Schon bald formte er auch Skulpturen und wagte nur wenig später den Schritt in die Selbstständigkeit als Künstler. "Die ersten zehn Jahre waren sehr hart, aber in der Kunst sah ich auch einen Weg, erneut der Enge des Dorflebens zu entfliehen", sagt Kuhnlein.
Etwa ein Jahrzehnt hat der Bayer auch gebraucht, um den Stil seiner heute extrem begehrten und faszinierenden Skulpturen zu entwickeln. Nach langen Experimenten auch mit Stein und Bronze hat Kuhnlein im Hartholz das ideale Material für seine Kunst gefunden. Konventionelle Bildhauerwerkzeuge tauschte er gegen eine Motorsäge. "Die Baumstücke sind mit ihrer zerklüfteten Oberfläche ausdrucksstark und repräsentieren zugleich Zerbrechlichkeit und Vergänglichkeit", sagt Kuhnlein.

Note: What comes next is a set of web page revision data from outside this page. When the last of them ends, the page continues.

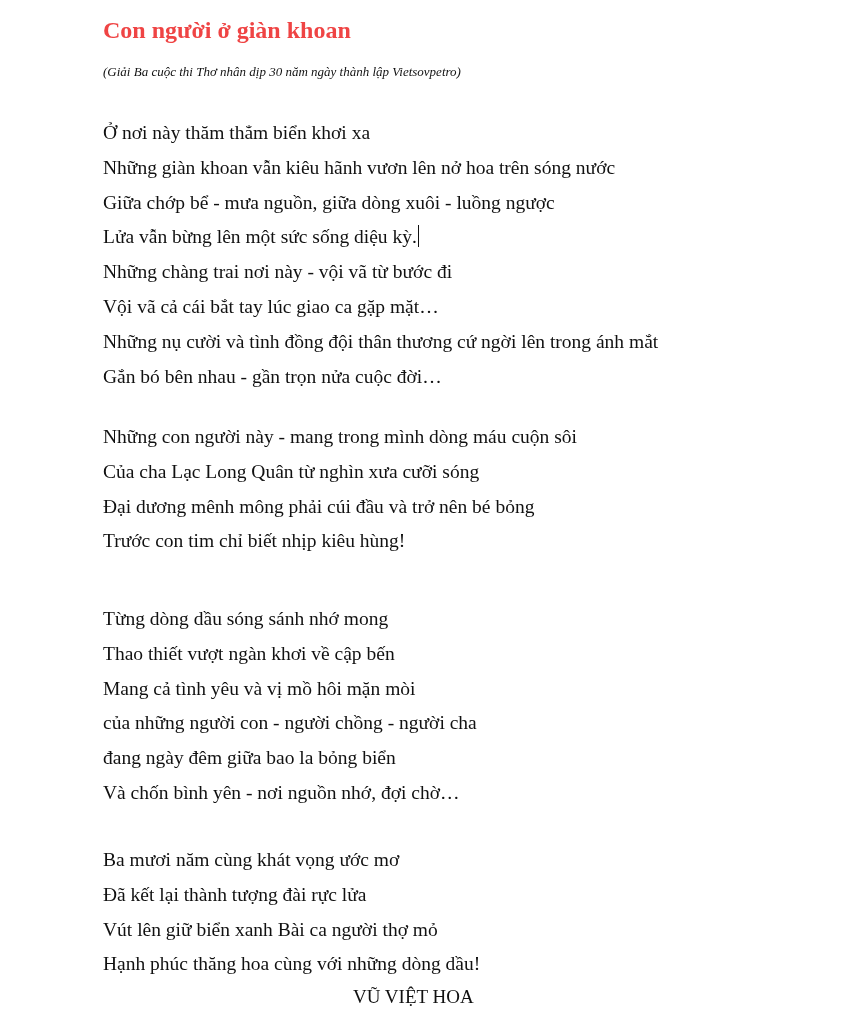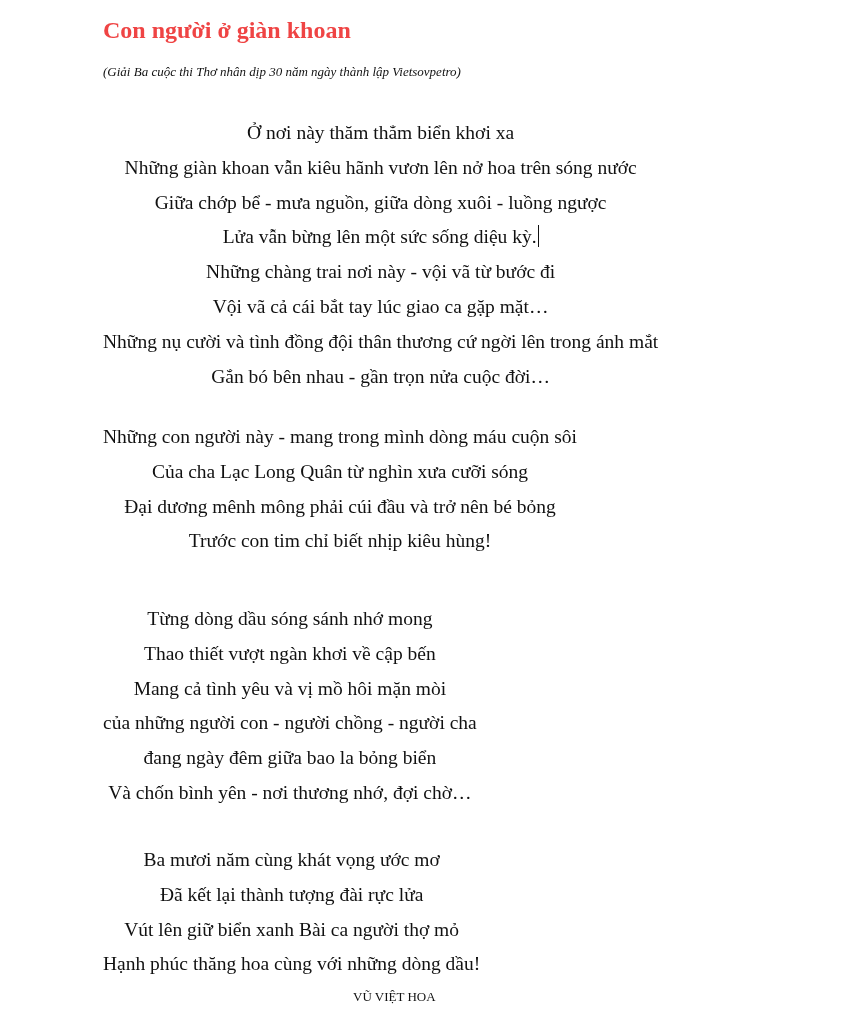--- a/index.html
+++ b/index.html
@@ -36,41 +36,40 @@
       left: 0;
       top: 58px;
       font-size: 13px;
       font-style: italic;
       white-space: nowrap;
       line-height: 28px;
     }
     .stanza {
       position: absolute;
       left: 0;
-      text-align: center;
     }
     .line {
       font-size: 19.5px;
       line-height: 34.8px;
       white-space: nowrap;
       height: 34.8px;
     }
     .caret {
       display: inline-block;
       width: 1px;
       height: 22px;
       background: #111;
       vertical-align: -4px;
       margin-left: 1px;
     }
     .author {
       position: absolute;
       left: 250px;
       top: 983px;
-      font-size: 13px;
+      font-size: 19px;
       line-height: 28px;
       white-space: nowrap;
     }
   </style>
 </head>
 <body>
 
 <div class="page">
   <div class="title">Con người ở giàn khoan</div>
   <div class="subtitle">(Giải Ba cuộc thi Thơ nhân dịp 30 năm ngày thành lập Vietsovpetro)</div>
@@ -92,21 +91,21 @@
     <div class="line">Đại dương mênh mông phải cúi đầu và trở nên bé bỏng</div>
     <div class="line">Trước con tim chỉ biết nhịp kiêu hùng!</div>
   </div>
 
   <div class="stanza" style="top:602px;">
     <div class="line">Từng dòng dầu sóng sánh nhớ mong</div>
     <div class="line">Thao thiết vượt ngàn khơi về cập bến</div>
     <div class="line">Mang cả tình yêu và vị mồ hôi mặn mòi</div>
     <div class="line">của những người con - người chồng - người cha</div>
     <div class="line">đang ngày đêm giữa bao la bỏng biển</div>
-    <div class="line">Và chốn bình yên - nơi thương nhớ, đợi chờ…</div>
+    <div class="line">Và chốn bình yên - nơi nguồn nhớ, đợi chờ…</div>
   </div>
 
   <div class="stanza" style="top:843px;">
     <div class="line">Ba mươi năm cùng khát vọng ước mơ</div>
     <div class="line">Đã kết lại thành tượng đài rực lửa</div>
     <div class="line">Vút lên giữ biển xanh Bài ca người thợ mỏ</div>
     <div class="line">Hạnh phúc thăng hoa cùng với những dòng dầu!</div>
   </div>
 
   <div class="author">VŨ VIỆT HOA</div>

"In einem riesigen Anfall habe ich dann mal einen Großinquisitor herausgeschnitten und dann angezündet.", erzählt der Künstler. Diese Art der impulsiven Bearbeitung von Figuren ist heute Kuhnleins Markenzeichen. Der Bayer hat einen einzigartigen, unnachahmlichen Stil gefunden, mit dem er das ganze Spektrum der menschlichen Emotionalität darstellen kann.
Kuhnlein-Werke findet man heute in der Bayerischen Staatsgemäldesammlung ebenso wie in der Kathedrale in Dresden, im Musee de la Civilisation Quebec, im Kulturpark Teachong in Südkorea und auch in China sowie in vielen anderen Ländern rund um den Globus. Der Bildhauer ist vielfach ausgezeichnet, unter anderem auch mit dem E.ON-Bayern-Kulturpreis.
Zwischen einem Tag und einer Woche arbeitet er an seinen Skulpturen und das ausschließlich im Winter. Im Sommer ist Kuhnlein unterwegs auf Ausstellungen auf der ganzen Welt, ständig auf der Suche nach neuen Erfahrungen mit fremden Menschen, Ländern und Kulturen. Seit rund 15 Jahren lebt der heute 59-Jährige ausschließlich von seiner Kunst.
Mittlerweile ist der bayerische Bildhauer sogar Professor an der Kunstakademie Luoyang. Und auch die Preise für Kuhnlein-Skulpturen steigen kontinuierlich. Für größere Projekte zahlen Liebhaber des früheren Grenzschutzbeamten oft bereits fünfstellige Euro-Beträge.